*Activity*. Report how many lines of these entries hold the string "factor"; reply with the number alone.

*Given data*.
⁂

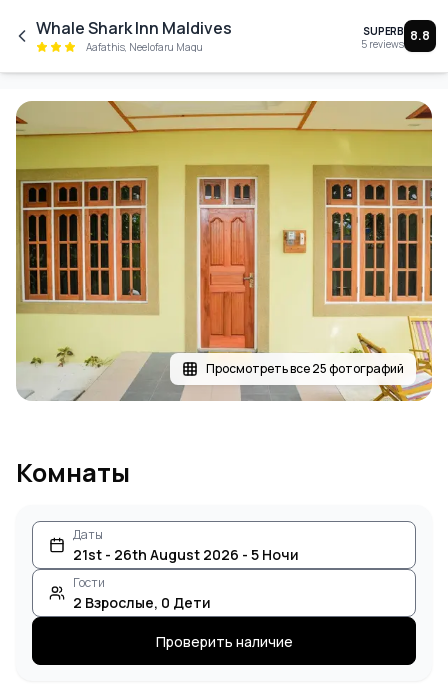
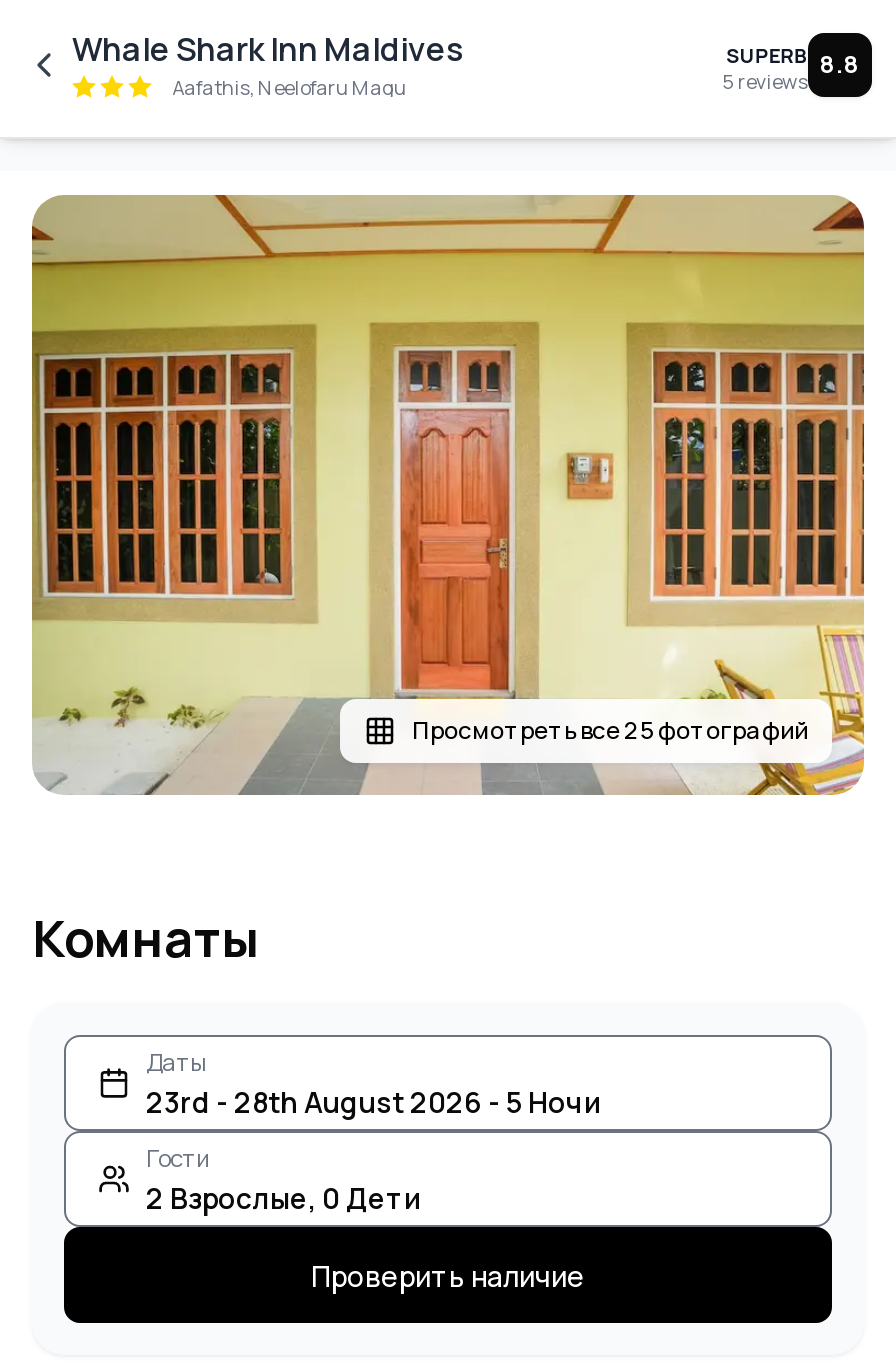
- 21st - 26th August 2026 - 5 Ночи
+ 23rd - 28th August 2026 - 5 Ночи
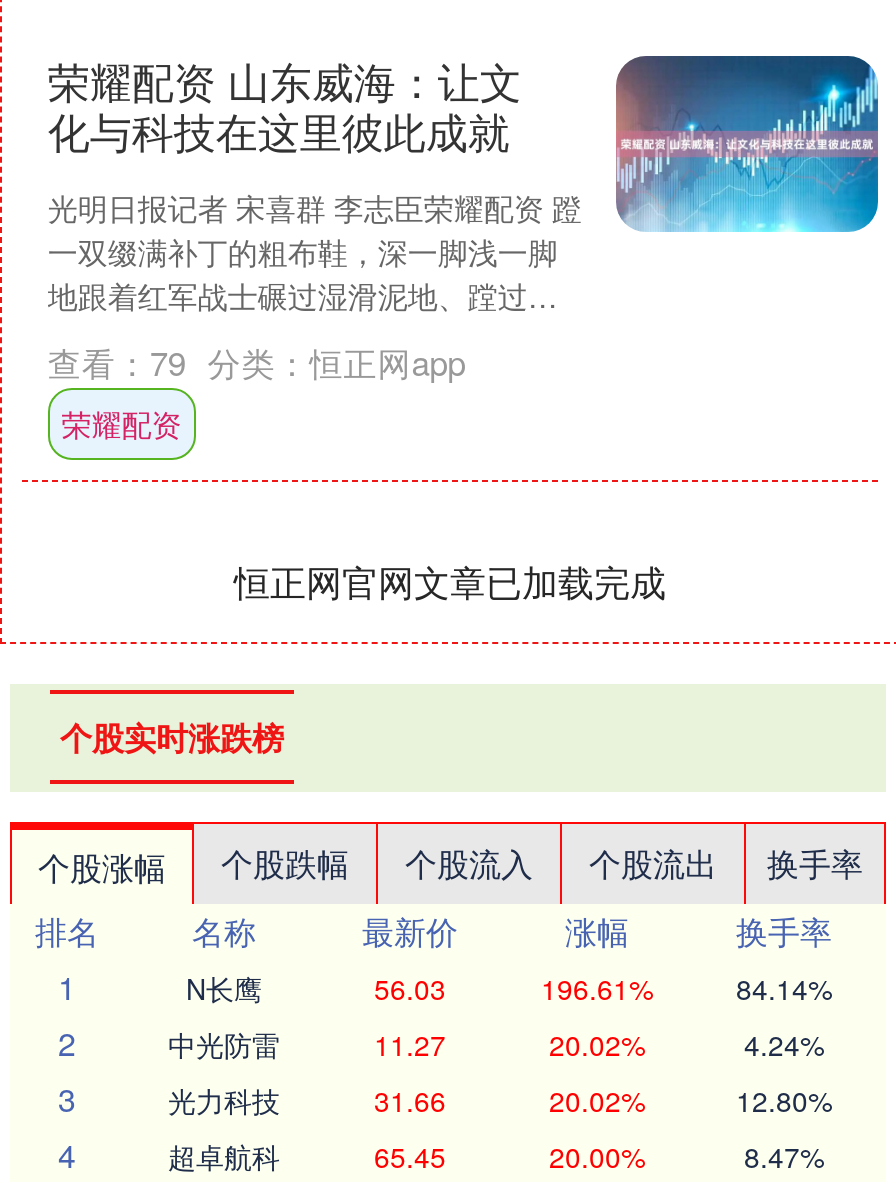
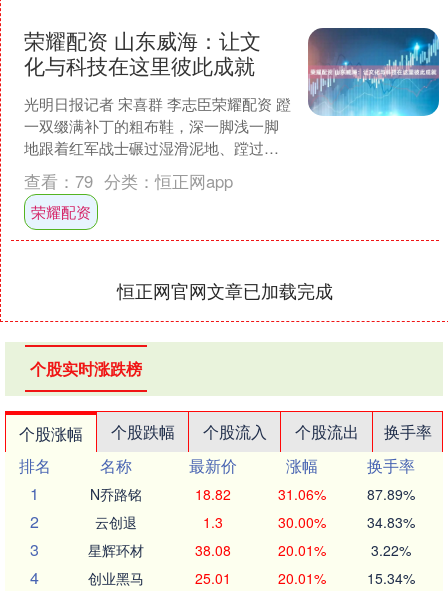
- N长鹰
- 56.03
- 196.61%
- 84.14%
+ N乔路铭
+ 18.82
+ 31.06%
+ 87.89%

- 中光防雷
- 11.27
- 20.02%
- 4.24%
+ 云创退
+ 1.3
+ 30.00%
+ 34.83%

- 光力科技
- 31.66
- 20.02%
- 12.80%
+ 星辉环材
+ 38.08
+ 20.01%
+ 3.22%

- 超卓航科
- 65.45
- 20.00%
- 8.47%
+ 创业黑马
+ 25.01
+ 20.01%
+ 15.34%
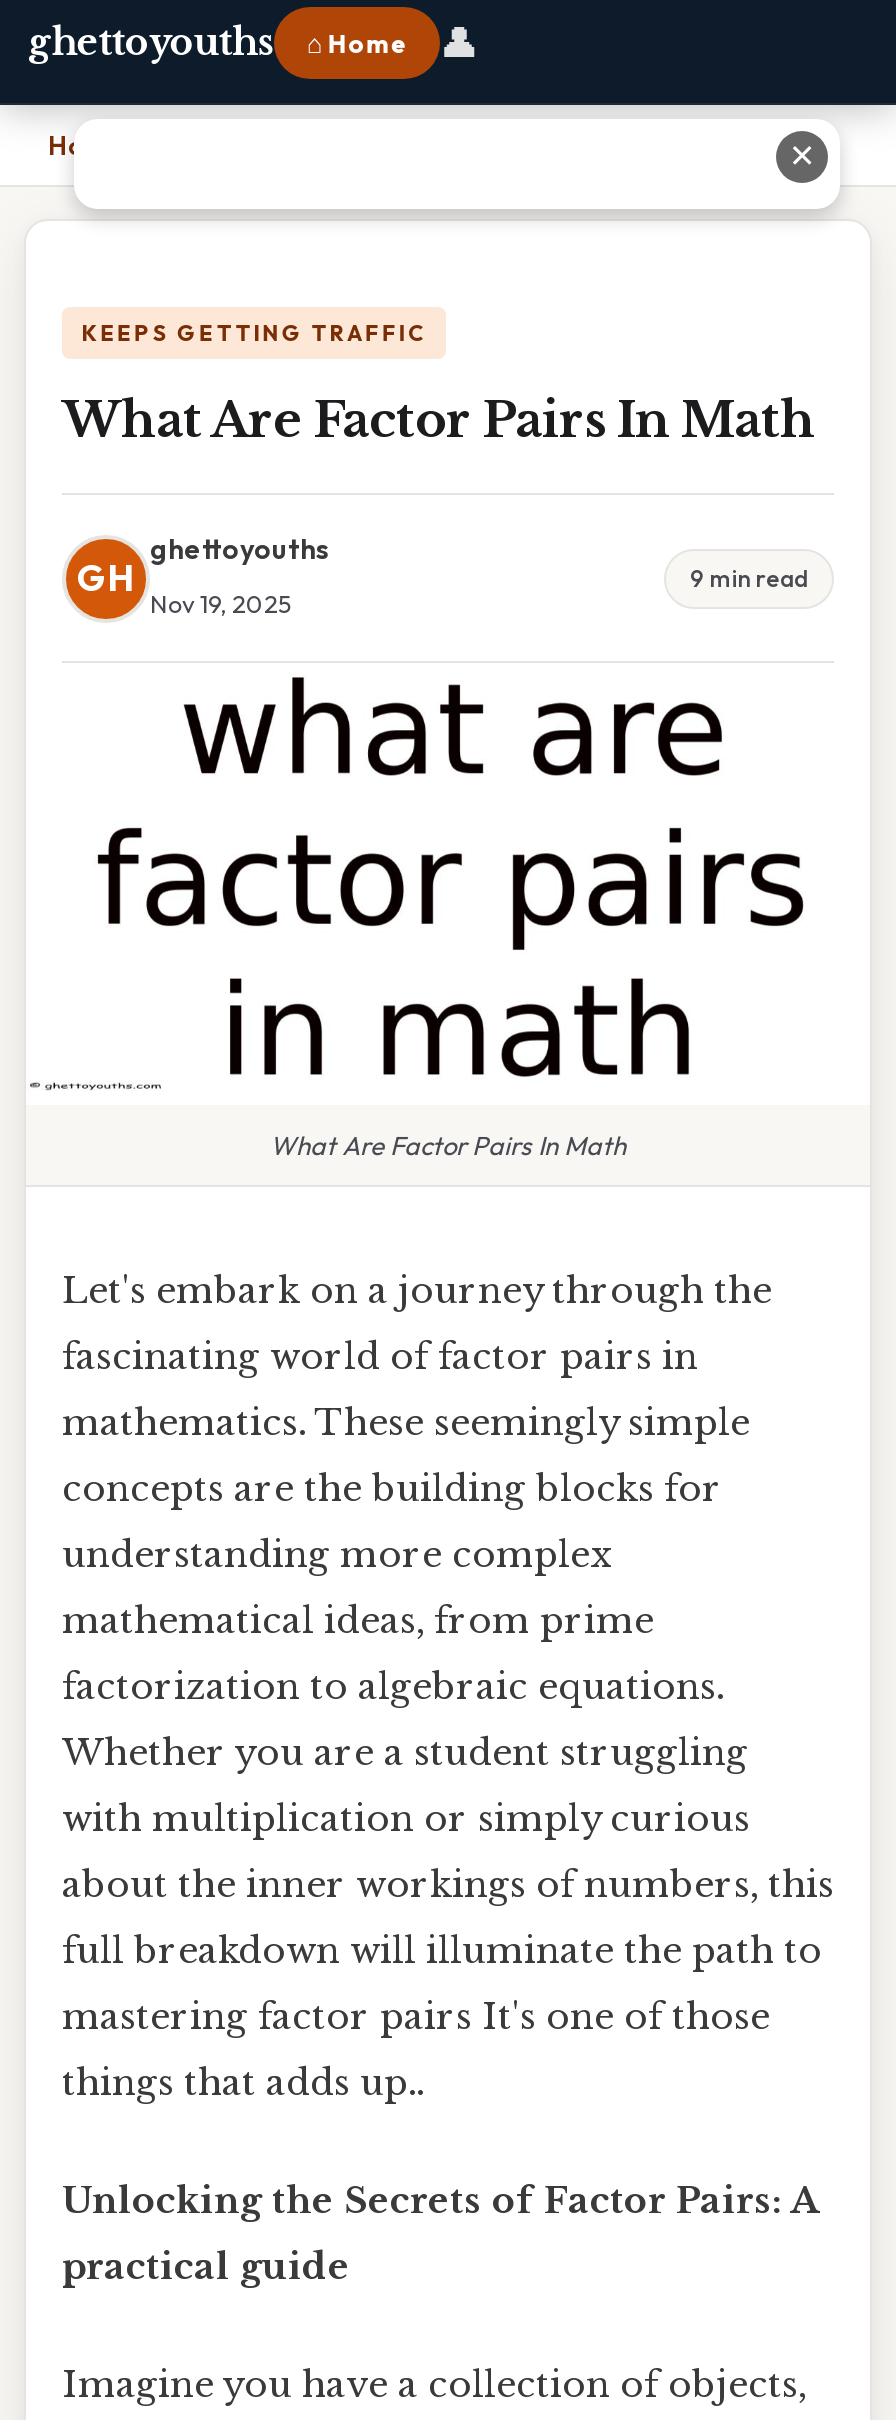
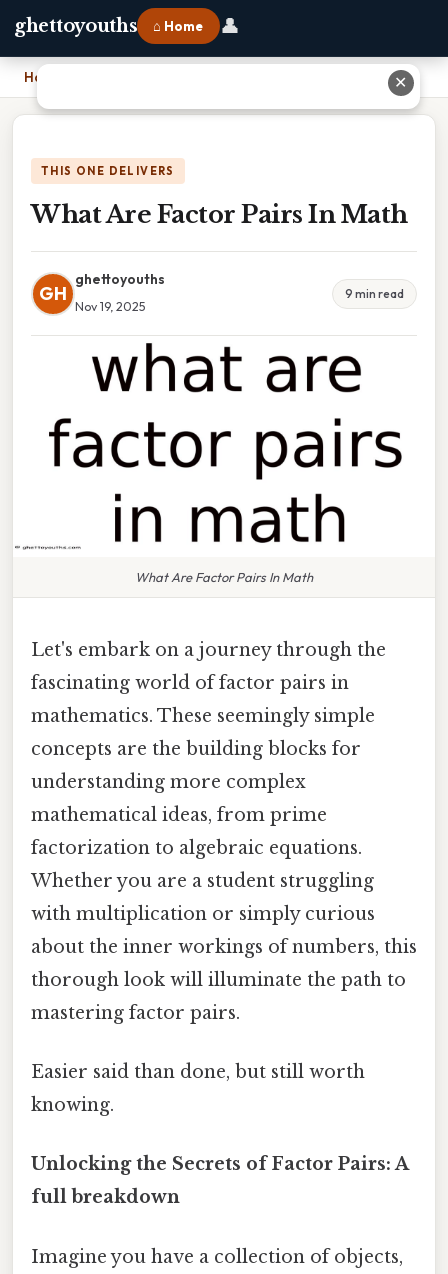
- KEEPS GETTING TRAFFIC
+ THIS ONE DELIVERS

- full breakdown will illuminate the path to
- mastering factor pairs It's one of those
- things that adds up..
+ thorough look will illuminate the path to
+ mastering factor pairs.
+ Easier said than done, but still worth
+ knowing.

- practical guide
+ full breakdown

⁂

*Exercise solution*. 2